Work instruction: A single number is required: the count of lines in the entries below that include the word "DejaVu".

(User interface change data)
★ ★ ★ ★
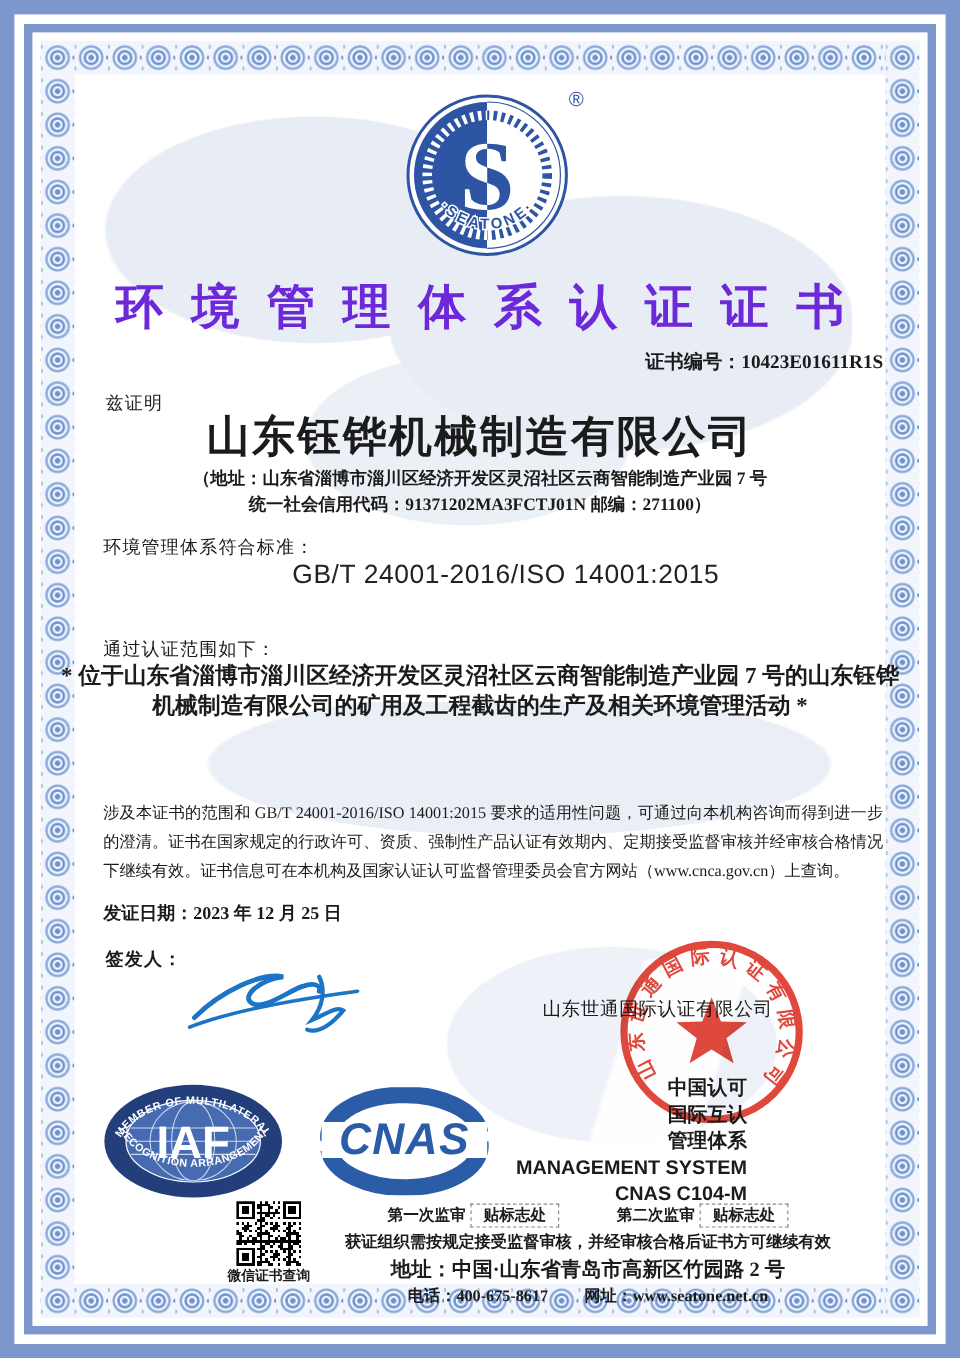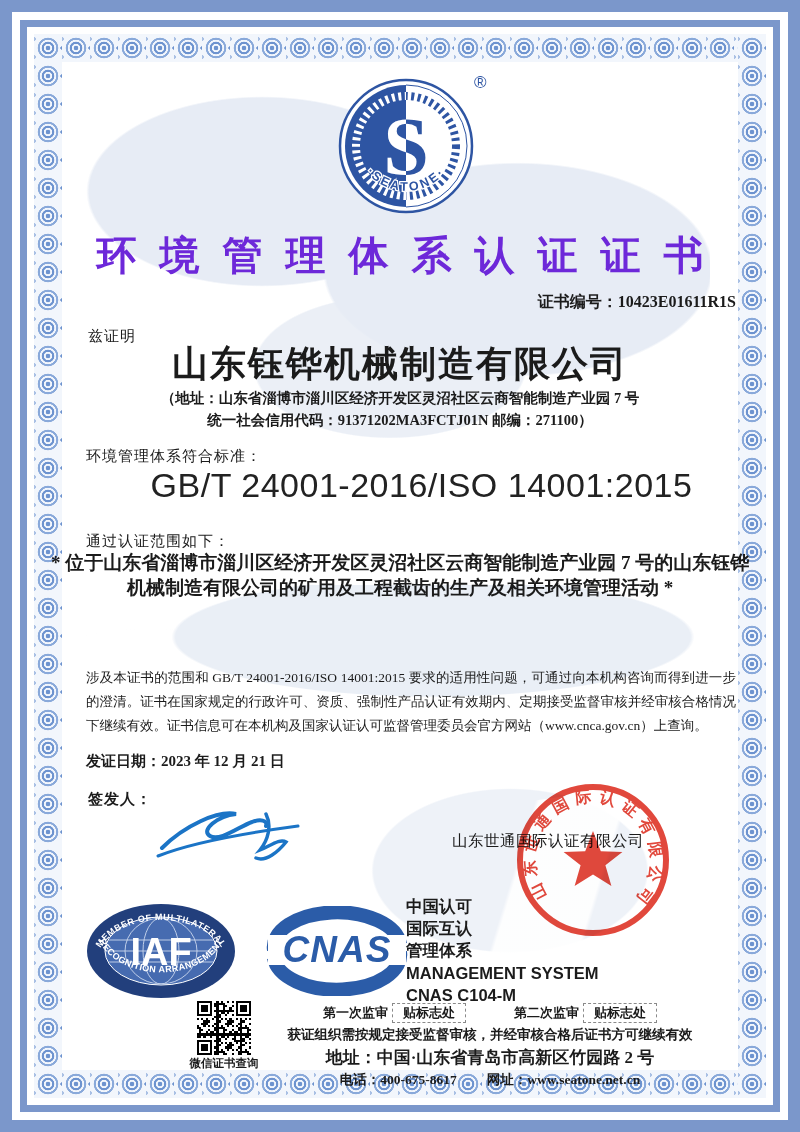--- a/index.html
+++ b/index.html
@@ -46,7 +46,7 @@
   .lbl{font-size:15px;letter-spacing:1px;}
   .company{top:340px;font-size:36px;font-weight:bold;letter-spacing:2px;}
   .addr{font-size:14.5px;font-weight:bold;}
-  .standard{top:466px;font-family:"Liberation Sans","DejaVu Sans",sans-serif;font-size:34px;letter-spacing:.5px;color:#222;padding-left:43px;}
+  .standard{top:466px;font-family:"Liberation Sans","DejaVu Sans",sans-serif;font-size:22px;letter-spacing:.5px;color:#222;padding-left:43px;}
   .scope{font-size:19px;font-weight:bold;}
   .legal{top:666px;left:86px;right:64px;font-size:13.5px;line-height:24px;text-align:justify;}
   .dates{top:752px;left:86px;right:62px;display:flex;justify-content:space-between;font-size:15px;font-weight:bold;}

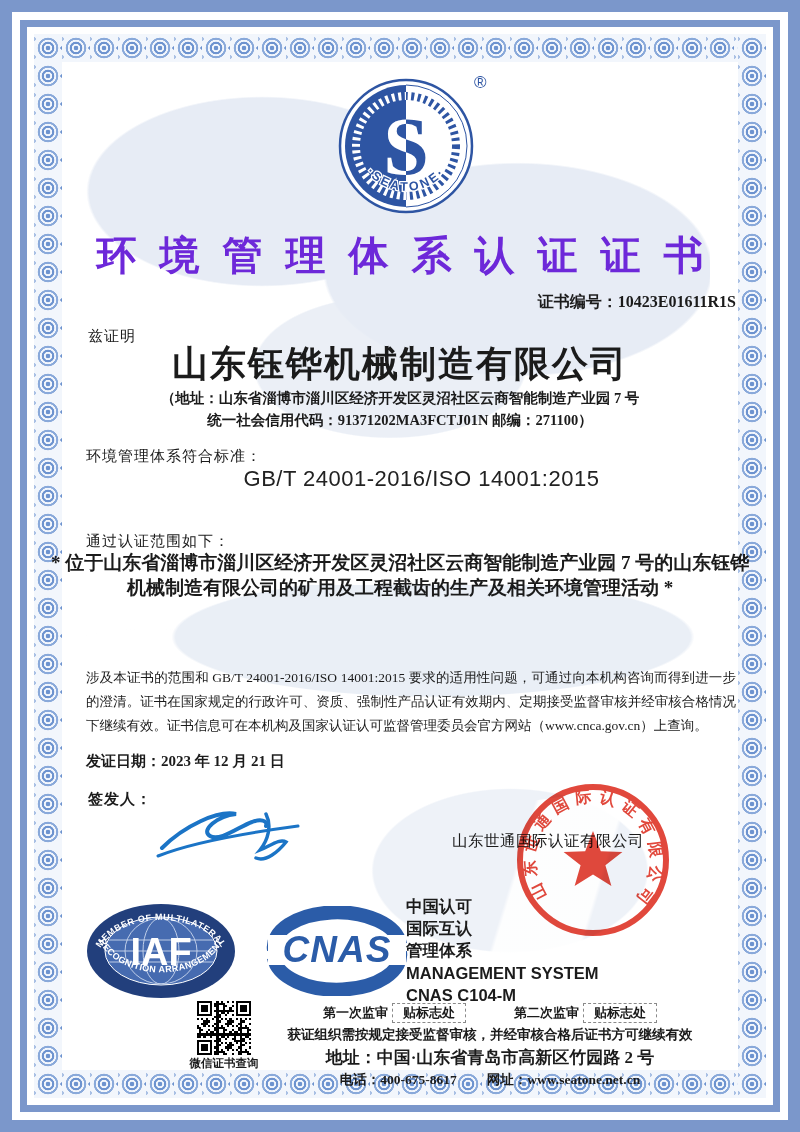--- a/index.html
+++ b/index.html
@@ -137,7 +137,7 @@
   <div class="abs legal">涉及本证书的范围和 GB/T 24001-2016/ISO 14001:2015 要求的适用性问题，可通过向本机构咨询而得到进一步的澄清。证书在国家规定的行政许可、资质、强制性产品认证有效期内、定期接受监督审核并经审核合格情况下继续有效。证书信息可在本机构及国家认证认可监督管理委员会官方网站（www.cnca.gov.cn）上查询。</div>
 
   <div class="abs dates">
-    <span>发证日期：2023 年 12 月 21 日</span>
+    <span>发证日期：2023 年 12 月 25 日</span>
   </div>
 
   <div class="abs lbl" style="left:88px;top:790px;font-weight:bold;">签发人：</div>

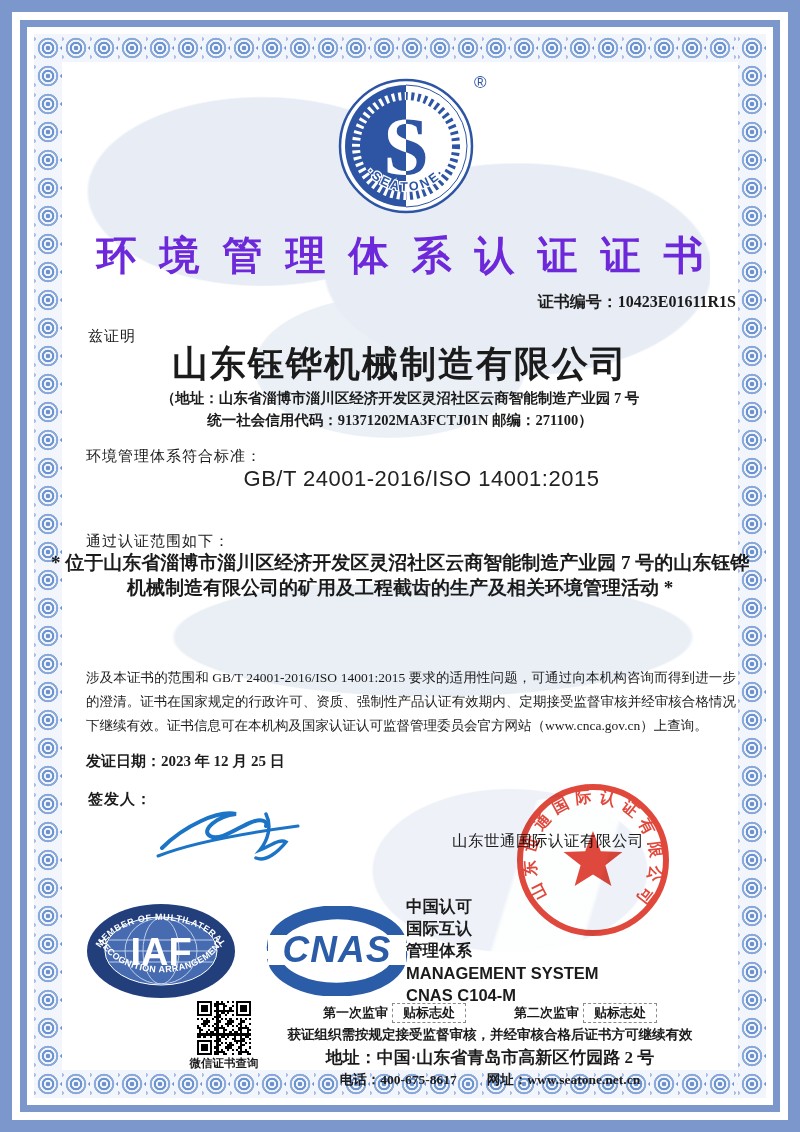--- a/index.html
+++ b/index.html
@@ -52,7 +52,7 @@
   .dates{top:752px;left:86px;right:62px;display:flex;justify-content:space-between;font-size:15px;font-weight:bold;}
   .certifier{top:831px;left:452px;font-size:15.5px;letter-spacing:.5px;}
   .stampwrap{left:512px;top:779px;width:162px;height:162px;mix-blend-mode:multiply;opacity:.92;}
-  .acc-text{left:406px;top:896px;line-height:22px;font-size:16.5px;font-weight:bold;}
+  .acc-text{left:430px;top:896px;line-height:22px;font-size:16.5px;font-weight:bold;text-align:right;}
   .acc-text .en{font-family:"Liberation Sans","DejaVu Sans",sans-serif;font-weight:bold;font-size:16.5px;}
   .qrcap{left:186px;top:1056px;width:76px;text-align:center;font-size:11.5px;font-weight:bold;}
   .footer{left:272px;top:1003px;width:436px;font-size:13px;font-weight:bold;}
★ ★ ★ ★
Response area: 3